What is missing from the Open Source paintball movement... (my opinion)
This is more philosophical in intent, but a HUGE part of what lead to the proliferation of the open source software movement was the clarification of the lines of copyright and licensing. In the paintball industry our equivalent is patents. Paintball patents are an absolute disaster. There are overlapping claims, claims that were pre-dated and others that flat out will not work. I, for one, am tired of manufacturers hiding a genuine lack of ingenuity behind the threat of patent litigation.
So, there are a few major keys I'd like to point out:
- Prior Art - If the claim was predated with an existing design. (Maddman valve has this written ALL over it.)
- Reasonably Obvious (to someone in the field) - I'm not sure this is much use, but the dump valve spool varieties should fall into this category.
- Technical Errors - I would be willing to bet that most patents in our industry are based on pseudoscience and could be discredited here easily.

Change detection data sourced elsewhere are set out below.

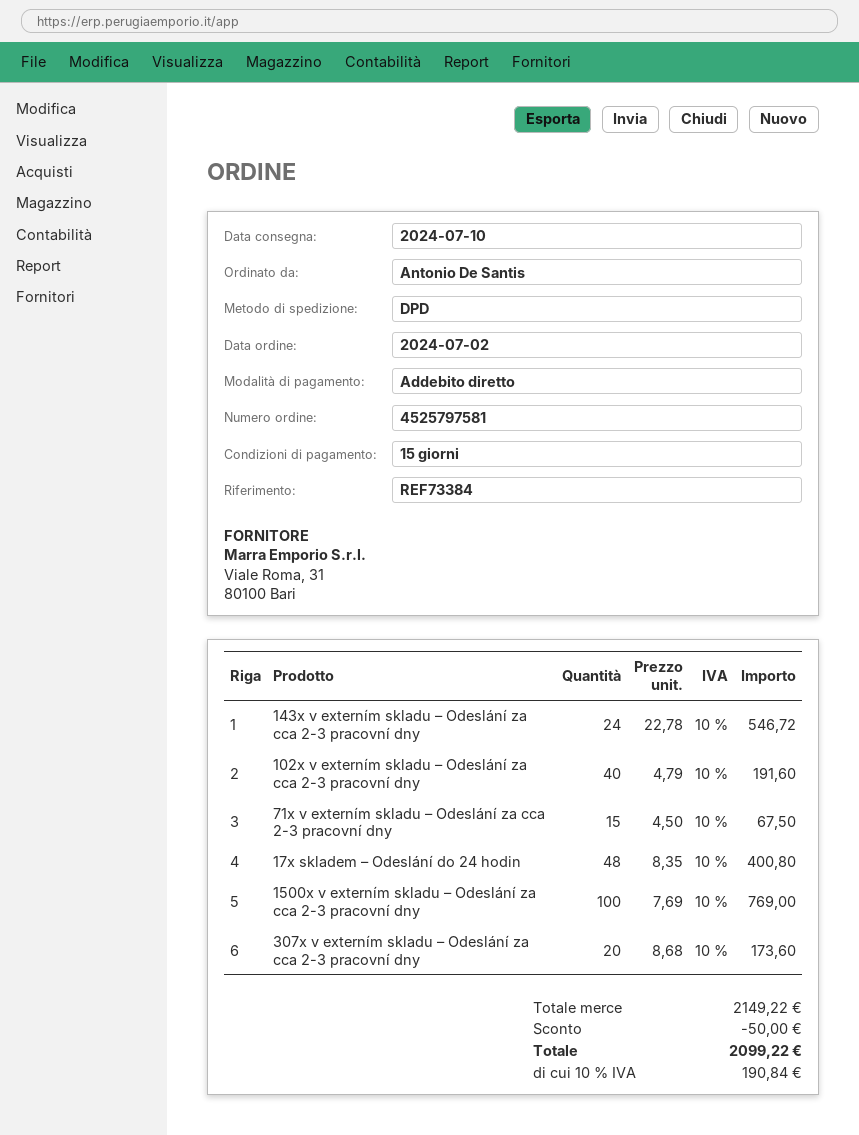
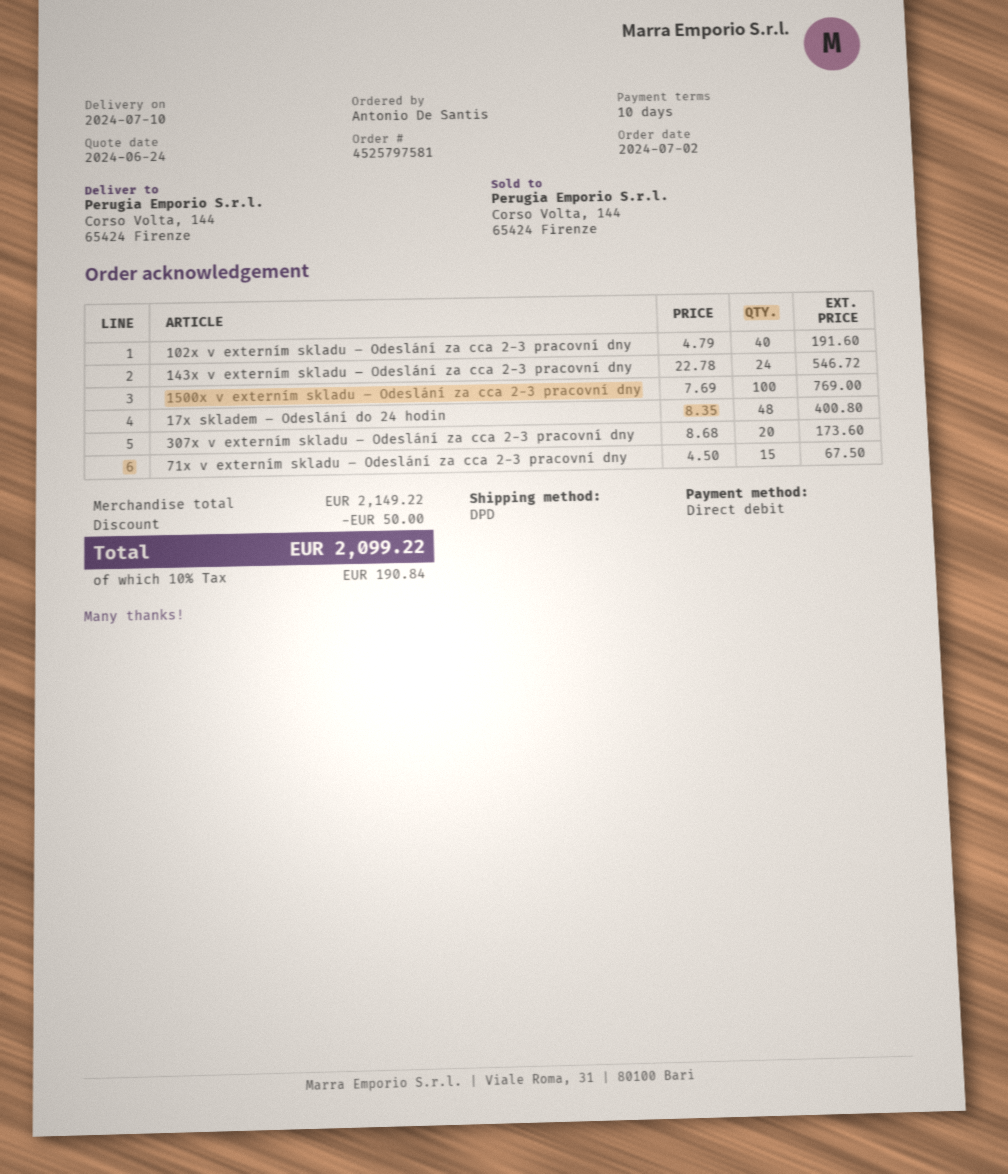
payment terms: 15 days -> 10 days

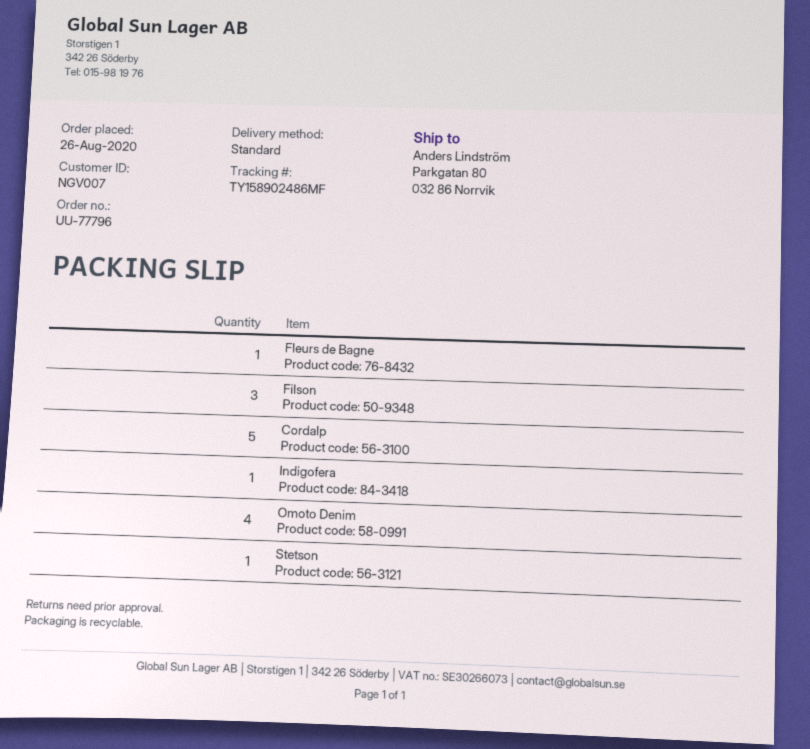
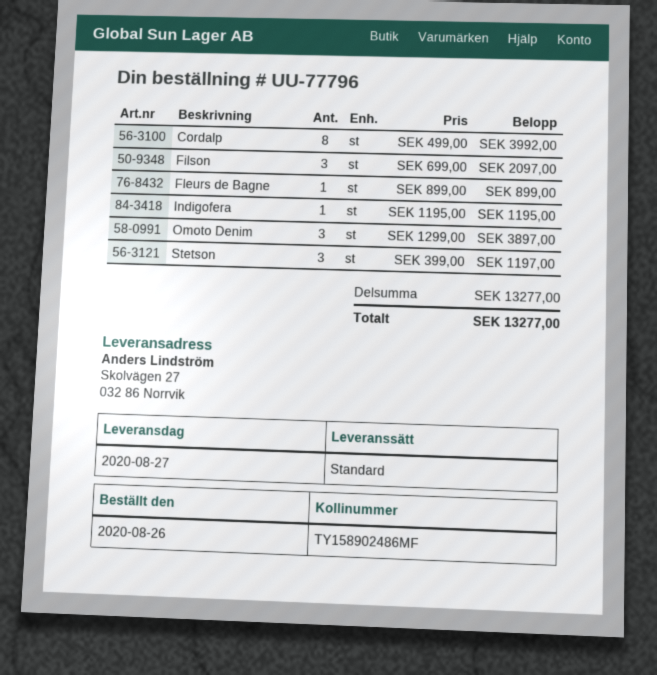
ship to: Parkgatan 80, 032 86 Norrvik -> Skolvägen 27, 032 86 Norrvik
Cordalp: 5 -> 8
Omoto Denim: 4 -> 3
Stetson: 1 -> 3

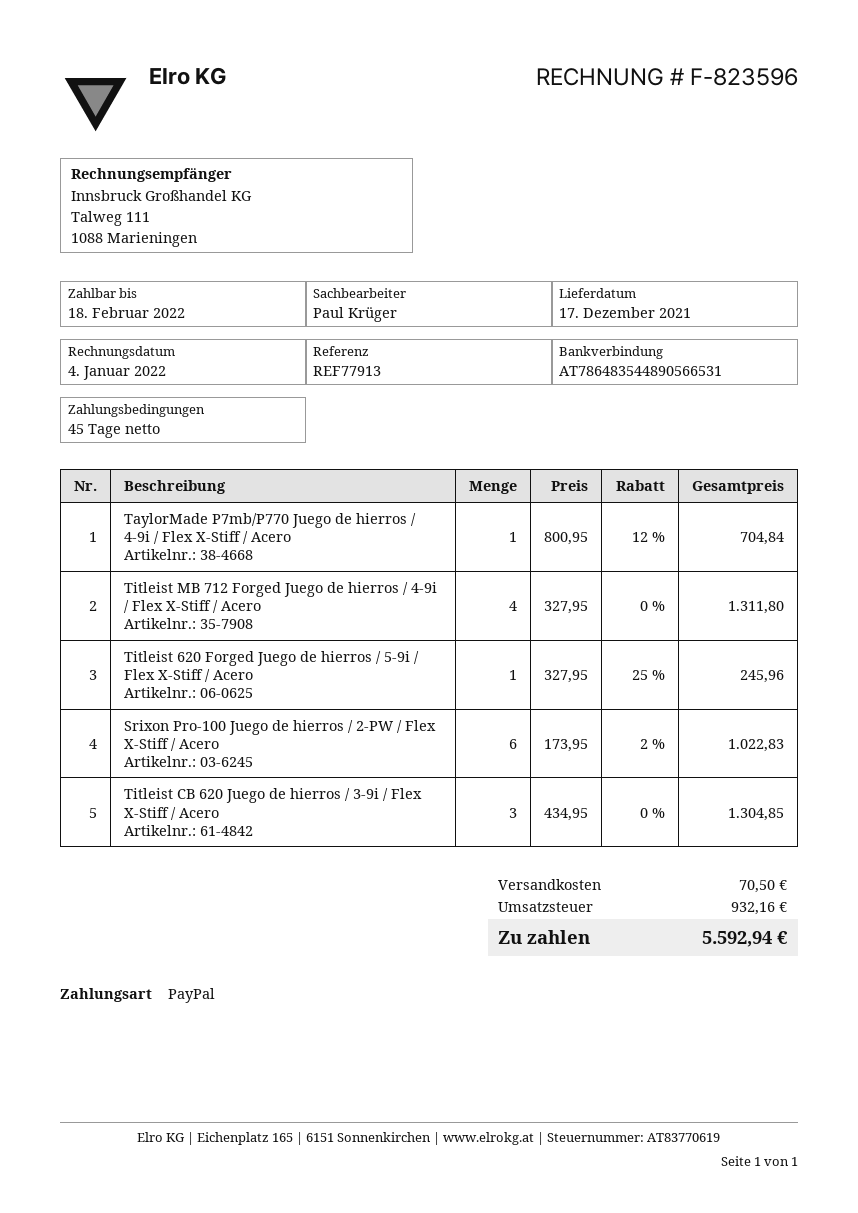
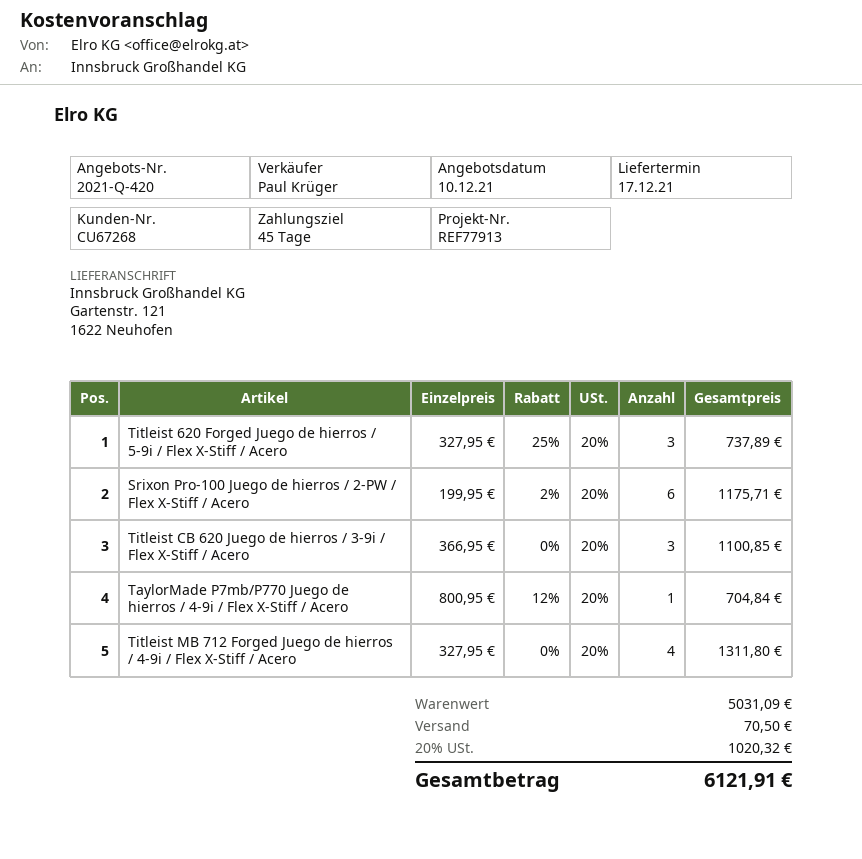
Titleist 620 Forged Juego de hierros / 5-9i / Flex X-Stiff / Acero: 1 x 327.95 - 25% = 245.96 -> 3 x 327.95 - 25% = 737.89
Srixon Pro-100 Juego de hierros / 2-PW / Flex X-Stiff / Acero: 6 x 173.95 - 2% = 1022.83 -> 6 x 199.95 - 2% = 1175.71
Titleist CB 620 Juego de hierros / 3-9i / Flex X-Stiff / Acero: 3 x 434.95 = 1304.85 -> 3 x 366.95 = 1100.85
tax: 932.16 -> 1020.32
total: 5592.94 -> 6121.91

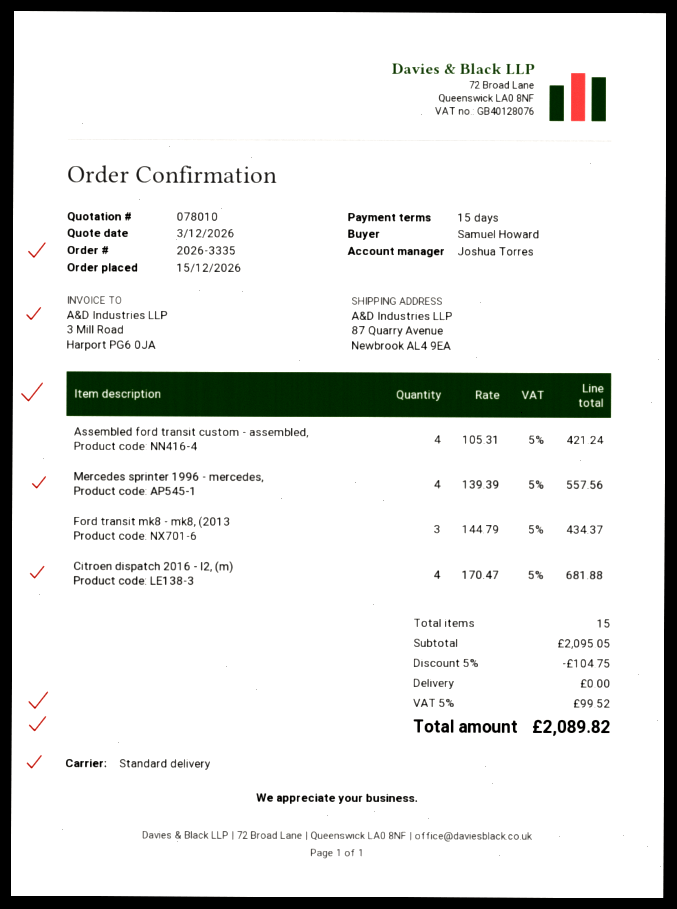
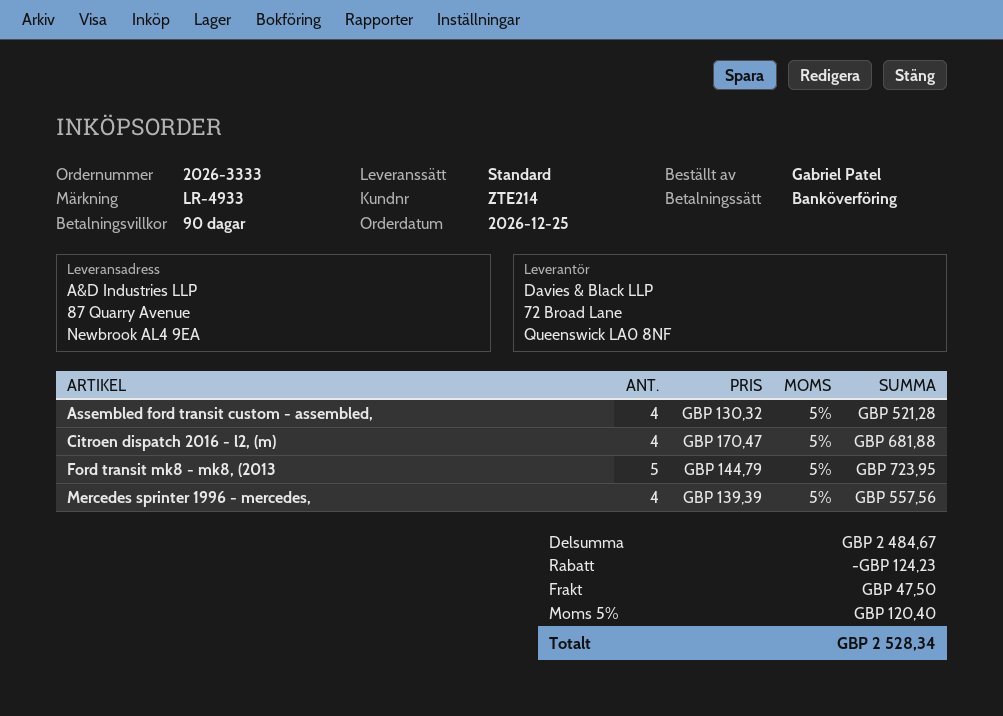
order number: 2026-3335 -> 2026-3333
order date: 2026-12-15 -> 2026-12-25
payment terms: 15 days -> 90 days
ordered by: Samuel Howard -> Gabriel Patel
Assembled ford transit custom - assembled,: 4 x 105.31 = 421.24 -> 4 x 130.32 = 521.28
Ford transit mk8 - mk8, (2013: 3 x 144.79 = 434.37 -> 5 x 144.79 = 723.95
subtotal: 2095.05 -> 2484.67
discount: 104.75 -> 124.23
shipping: 0.00 -> 47.50
tax: 5% = 99.52 -> 5% = 120.40
total: 2089.82 -> 2528.34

- Failure to Disclose - I have been reading patents a lot lately and they must include the other similar items; most don't.
- Due Diligence - They can't randomly start enforcing a patent... whoever owns the patent would be all over a new product that hits the market using *their* technology. Again, dump valves cross my mind.
- Filing (Procedural) Errors - Unless someone here is a patent lawyer, I'd leave this to the pros.
So what I'm saying is that in order for the open source paintball movement to progress we need to define our sandbox a little bit. My suggestion on how to do this is to build a paintball patent repository, categorize them by the major claims (valve, bolt operation, etc), and as a community start taking notes on what is covered (correctly) and where we're free to explore. I'd see this almost in a major spreadsheet that shows: category, patent filing number, official filing status, major claims, and a COMMUNITY status commentary. I'd be willing to bet that there are only a select few significant patents that would be left standing. This would really allow the open source paintball community to expand in breadth.
Thoughts and opinions?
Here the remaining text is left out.